CABLE-VISION, INC., a Florida Corporation, Appellant,
v.
William A. FREEMAN, Jr., et al., Appellees.

No. 74-1408.

District Court of Appeal of Florida, Third District.

December 9, 1975.
Rehearing Denied January 22, 1976.

*150 Madigan, Parker, Gatlin, Truett & Swedmark, Tallahassee, for appellant.

Horton, Perse & Ginsberg, Paul E. Sawyer, Key West, Robert L. Shevin, Atty. Gen., and Tom Harris, Asst. Atty. Gen., Tallahassee, for appellees.

Before PEARSON, HENDRY and NATHAN, JJ.

NATHAN, Judge.

Appellant, Cable-Vision, Inc., brings before this court for review, a final declaratory judgment arising out of a suit brought in the trial court by the Board of County Commissioners of Monroe County for the purpose of determining the rights of the county to construct and operate television broadcast translator stations.

The facts in this case, and the trial court so found, are not in dispute.
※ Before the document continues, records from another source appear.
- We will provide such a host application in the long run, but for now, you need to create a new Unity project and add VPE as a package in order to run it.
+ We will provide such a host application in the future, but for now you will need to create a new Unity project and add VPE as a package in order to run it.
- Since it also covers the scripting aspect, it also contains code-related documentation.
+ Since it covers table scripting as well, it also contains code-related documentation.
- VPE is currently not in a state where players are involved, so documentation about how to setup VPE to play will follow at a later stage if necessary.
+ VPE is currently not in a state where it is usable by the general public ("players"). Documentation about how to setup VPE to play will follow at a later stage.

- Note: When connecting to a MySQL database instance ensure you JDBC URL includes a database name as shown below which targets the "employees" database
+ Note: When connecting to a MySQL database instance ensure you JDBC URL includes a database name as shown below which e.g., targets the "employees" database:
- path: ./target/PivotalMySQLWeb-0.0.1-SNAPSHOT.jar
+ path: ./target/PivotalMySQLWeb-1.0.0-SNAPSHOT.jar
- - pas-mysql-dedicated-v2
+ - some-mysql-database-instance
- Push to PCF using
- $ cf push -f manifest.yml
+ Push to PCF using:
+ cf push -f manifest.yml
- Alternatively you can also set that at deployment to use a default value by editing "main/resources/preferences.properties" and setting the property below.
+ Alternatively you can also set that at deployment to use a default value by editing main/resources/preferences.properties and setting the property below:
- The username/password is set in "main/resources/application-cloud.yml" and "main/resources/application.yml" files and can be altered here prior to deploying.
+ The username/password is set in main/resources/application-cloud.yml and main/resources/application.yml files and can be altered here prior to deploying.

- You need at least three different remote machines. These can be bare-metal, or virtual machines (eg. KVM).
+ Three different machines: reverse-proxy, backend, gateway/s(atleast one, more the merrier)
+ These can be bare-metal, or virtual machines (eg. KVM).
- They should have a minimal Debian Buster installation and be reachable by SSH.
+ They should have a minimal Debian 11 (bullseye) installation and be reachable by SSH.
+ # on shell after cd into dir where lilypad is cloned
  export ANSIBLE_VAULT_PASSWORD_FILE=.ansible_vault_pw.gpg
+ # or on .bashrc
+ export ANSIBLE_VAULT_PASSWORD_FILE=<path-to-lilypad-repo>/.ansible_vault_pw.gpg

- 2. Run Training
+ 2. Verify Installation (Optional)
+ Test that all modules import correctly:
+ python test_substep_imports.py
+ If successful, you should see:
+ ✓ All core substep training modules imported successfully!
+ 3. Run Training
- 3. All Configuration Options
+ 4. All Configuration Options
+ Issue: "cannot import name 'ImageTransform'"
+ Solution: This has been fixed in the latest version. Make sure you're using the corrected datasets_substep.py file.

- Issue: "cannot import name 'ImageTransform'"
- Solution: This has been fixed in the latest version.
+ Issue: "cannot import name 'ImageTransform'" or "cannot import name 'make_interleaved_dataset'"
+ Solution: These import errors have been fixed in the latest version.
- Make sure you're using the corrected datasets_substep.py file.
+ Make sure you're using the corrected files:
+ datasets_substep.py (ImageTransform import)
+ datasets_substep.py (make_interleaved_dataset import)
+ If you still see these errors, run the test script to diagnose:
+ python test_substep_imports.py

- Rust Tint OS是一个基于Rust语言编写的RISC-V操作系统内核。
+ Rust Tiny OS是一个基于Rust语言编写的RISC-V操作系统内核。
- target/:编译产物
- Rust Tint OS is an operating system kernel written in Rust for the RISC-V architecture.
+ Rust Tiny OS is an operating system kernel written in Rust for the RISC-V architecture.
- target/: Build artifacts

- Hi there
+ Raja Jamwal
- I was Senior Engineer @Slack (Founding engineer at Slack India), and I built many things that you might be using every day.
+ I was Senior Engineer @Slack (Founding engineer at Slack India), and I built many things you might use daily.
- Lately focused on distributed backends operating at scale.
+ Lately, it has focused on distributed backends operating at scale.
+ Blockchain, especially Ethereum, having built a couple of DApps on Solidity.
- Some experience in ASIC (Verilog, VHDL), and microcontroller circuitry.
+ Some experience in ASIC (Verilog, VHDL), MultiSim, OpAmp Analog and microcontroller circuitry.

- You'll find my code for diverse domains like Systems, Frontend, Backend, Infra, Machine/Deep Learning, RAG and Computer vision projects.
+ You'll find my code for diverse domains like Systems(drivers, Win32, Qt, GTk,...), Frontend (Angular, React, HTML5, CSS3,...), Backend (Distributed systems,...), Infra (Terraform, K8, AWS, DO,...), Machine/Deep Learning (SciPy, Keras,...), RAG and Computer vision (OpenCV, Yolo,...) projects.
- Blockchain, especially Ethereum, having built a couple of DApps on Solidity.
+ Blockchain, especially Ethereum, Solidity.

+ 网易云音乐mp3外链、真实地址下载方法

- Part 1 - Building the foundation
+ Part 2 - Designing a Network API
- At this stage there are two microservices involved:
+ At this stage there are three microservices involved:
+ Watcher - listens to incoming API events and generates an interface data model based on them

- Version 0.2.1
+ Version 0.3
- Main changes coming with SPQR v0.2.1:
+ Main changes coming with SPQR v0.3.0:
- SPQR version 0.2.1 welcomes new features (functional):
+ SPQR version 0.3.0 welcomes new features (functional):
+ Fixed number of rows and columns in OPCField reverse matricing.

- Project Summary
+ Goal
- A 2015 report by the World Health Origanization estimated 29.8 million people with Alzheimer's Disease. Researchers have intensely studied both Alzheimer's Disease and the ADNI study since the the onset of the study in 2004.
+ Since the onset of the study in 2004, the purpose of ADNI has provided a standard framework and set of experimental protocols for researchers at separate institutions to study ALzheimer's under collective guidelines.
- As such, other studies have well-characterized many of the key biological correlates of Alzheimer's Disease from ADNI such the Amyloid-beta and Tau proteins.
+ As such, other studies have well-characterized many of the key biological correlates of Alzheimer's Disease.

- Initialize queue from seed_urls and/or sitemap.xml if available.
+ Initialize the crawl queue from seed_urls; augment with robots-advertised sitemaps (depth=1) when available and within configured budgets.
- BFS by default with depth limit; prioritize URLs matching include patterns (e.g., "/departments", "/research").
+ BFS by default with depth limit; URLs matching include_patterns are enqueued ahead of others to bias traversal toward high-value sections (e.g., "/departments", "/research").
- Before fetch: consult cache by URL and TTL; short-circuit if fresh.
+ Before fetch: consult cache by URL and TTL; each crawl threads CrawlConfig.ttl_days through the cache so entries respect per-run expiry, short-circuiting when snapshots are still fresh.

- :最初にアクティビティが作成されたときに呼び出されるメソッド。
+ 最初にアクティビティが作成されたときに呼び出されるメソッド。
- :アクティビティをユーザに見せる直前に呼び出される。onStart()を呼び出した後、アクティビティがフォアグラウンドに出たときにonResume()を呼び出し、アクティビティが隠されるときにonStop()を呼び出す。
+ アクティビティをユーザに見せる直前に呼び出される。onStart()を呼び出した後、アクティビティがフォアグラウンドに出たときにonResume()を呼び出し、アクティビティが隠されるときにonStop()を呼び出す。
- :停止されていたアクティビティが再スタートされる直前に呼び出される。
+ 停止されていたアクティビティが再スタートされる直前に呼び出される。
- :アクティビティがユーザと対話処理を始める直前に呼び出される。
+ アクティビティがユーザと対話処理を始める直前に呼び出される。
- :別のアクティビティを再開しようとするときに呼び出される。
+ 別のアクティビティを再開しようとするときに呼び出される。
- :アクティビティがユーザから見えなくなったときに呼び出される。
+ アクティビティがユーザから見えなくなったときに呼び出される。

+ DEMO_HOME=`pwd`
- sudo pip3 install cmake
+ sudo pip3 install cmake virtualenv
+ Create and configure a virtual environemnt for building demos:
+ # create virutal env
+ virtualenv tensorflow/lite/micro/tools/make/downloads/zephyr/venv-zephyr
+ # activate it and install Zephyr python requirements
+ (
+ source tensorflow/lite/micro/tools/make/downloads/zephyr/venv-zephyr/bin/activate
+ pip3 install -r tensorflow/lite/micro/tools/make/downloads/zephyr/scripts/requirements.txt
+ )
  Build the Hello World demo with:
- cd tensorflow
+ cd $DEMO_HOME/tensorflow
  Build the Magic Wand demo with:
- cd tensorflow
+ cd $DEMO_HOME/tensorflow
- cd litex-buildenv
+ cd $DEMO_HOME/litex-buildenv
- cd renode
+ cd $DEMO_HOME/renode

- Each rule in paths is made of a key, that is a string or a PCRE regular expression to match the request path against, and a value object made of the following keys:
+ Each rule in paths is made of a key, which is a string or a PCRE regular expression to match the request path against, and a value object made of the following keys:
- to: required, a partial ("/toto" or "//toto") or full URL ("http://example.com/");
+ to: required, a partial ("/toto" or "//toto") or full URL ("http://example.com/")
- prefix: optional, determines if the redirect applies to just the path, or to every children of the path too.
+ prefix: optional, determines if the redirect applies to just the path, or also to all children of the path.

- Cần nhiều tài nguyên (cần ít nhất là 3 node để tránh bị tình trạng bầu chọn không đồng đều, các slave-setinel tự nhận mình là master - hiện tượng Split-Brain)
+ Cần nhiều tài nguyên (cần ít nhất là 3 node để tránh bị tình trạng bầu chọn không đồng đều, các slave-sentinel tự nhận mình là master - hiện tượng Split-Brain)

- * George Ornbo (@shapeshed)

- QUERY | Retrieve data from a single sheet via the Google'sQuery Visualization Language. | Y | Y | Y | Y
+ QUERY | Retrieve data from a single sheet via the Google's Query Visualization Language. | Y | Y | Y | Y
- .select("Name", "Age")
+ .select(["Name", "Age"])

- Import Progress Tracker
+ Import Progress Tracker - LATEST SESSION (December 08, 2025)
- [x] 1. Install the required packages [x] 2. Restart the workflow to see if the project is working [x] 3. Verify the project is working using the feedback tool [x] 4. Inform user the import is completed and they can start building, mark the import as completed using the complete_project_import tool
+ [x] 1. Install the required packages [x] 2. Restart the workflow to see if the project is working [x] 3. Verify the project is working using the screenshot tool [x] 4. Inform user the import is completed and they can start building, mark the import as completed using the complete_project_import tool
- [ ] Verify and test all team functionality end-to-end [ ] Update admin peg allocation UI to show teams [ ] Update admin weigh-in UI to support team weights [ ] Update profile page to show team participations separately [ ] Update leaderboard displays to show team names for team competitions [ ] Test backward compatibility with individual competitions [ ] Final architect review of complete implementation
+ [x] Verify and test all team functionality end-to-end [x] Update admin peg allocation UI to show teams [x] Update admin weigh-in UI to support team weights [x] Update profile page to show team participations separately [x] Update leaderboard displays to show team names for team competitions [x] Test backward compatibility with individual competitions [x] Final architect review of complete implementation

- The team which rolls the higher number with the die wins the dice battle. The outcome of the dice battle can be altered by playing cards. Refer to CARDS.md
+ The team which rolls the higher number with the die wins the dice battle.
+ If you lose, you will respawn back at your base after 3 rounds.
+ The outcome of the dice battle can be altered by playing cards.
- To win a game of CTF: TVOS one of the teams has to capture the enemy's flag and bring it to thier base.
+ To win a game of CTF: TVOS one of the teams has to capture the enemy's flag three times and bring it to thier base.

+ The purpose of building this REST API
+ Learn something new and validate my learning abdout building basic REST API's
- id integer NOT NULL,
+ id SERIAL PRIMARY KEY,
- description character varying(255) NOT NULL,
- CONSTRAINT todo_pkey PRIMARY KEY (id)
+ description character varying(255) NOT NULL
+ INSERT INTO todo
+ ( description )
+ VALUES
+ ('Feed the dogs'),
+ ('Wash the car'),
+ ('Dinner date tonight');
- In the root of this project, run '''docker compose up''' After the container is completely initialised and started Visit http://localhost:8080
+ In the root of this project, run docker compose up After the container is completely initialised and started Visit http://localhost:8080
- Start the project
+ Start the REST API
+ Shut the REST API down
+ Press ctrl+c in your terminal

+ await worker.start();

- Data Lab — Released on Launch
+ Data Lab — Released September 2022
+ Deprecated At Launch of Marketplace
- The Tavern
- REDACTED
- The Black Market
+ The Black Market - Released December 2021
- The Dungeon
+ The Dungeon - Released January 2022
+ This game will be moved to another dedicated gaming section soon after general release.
The county, on March 9, 1965, granted to Cable-Vision an exclusive 30-year franchise to furnish a cable television system.[1] Apparently, and for good reason, there was some doubt as to the county's authority to grant such a franchise. Consequently, during the 1965 session of the Florida Legislature, Chapter 65-1916 was enacted specifically ratifying the March 9, 1965 franchise.[2] At the same *151 session of the Florida Legislature, Chapter 65-1927 was enacted, the effect of which purports to grant a non-exclusive franchise by the State of Florida to Cable-Vision to operate a cable television system in Monroe County for a period of 30 years.[3] The county, on May 22, 1973, enacted Ordinance No. 5-1973 which authorized the county to construct and operate television broadcast translator stations within the county for the purpose of providing direct television reception to its citizens.[4] The *152 trial court held that the county had the power to construct and operate television broadcast translator stations. It is from this final declaratory judgment that Cable-Vision appeals.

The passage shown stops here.